| WHAT YOU HAVE TO DO |
Retype exactly what runs from the first line of the data to the line with "- When you click", keeping both of those lines and skipping pictures.

| MATERIALS PROVIDED |

________

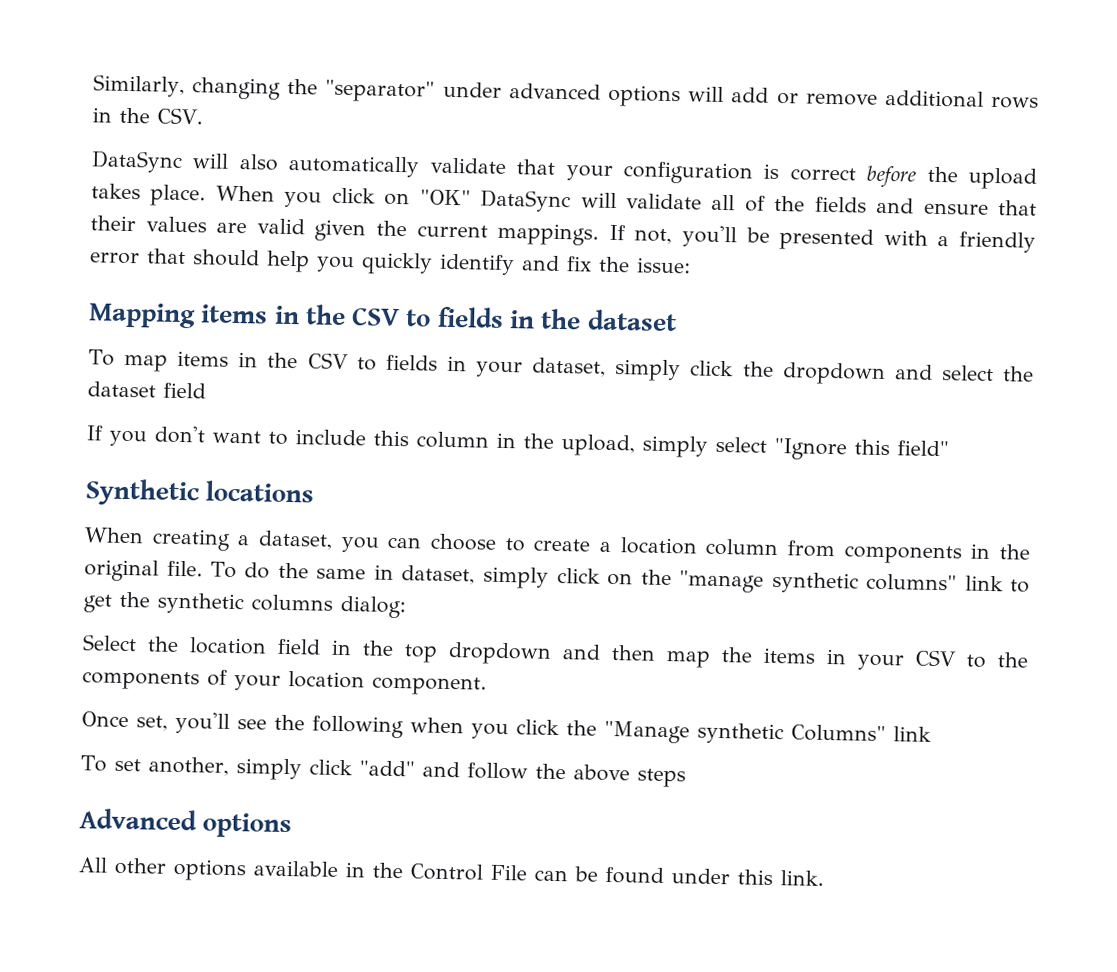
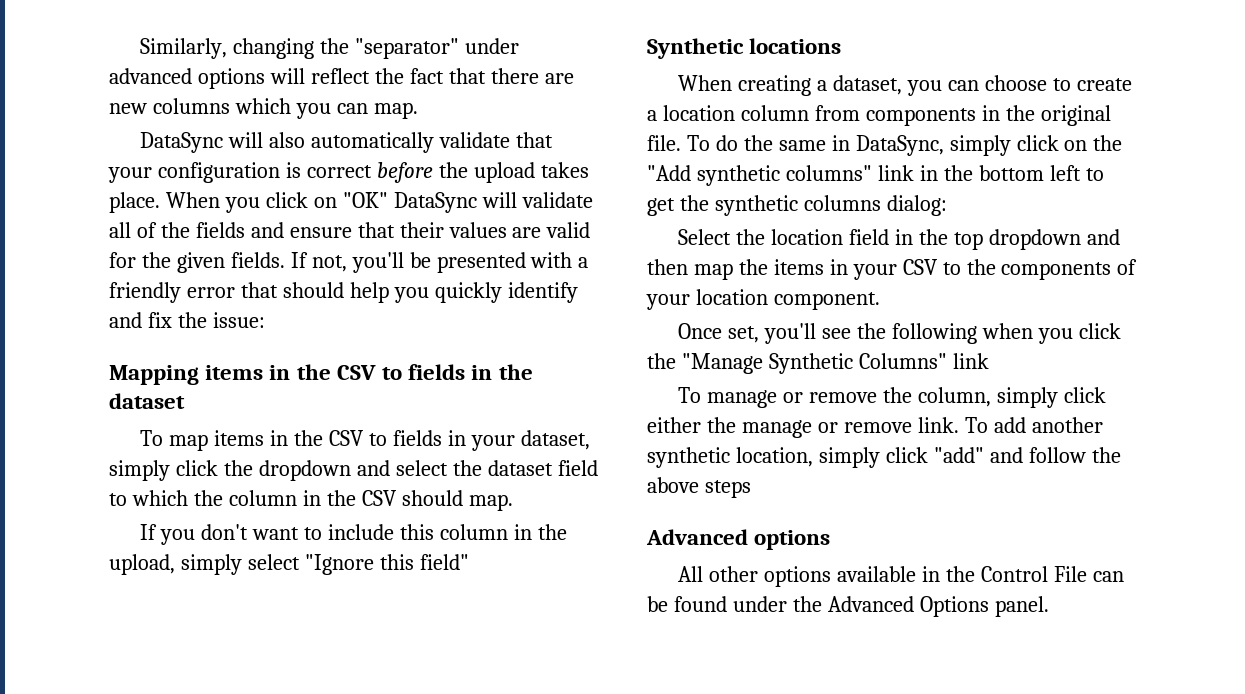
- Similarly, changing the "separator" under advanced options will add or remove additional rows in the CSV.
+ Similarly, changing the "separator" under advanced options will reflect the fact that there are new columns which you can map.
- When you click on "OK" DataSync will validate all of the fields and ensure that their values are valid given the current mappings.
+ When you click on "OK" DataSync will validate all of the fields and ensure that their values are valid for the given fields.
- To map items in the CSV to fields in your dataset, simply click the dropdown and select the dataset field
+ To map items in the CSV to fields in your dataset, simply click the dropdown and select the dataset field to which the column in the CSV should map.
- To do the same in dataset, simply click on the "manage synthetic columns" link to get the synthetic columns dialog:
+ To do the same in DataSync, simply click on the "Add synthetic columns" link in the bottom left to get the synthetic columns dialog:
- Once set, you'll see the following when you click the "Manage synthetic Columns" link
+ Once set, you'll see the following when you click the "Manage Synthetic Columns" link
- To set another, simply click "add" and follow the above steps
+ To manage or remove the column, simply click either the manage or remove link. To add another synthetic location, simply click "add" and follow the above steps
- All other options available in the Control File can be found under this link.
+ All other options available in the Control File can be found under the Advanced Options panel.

________

| WRITTEN RESPONSE |
- Similarly, changing the "separator" under advanced options will add or remove additional rows in the CSV.
+ Similarly, changing the "separator" under advanced options will reflect the fact that there are new columns which you can map.
- When you click on "OK" DataSync will validate all of the fields and ensure that their values are valid given the current mappings.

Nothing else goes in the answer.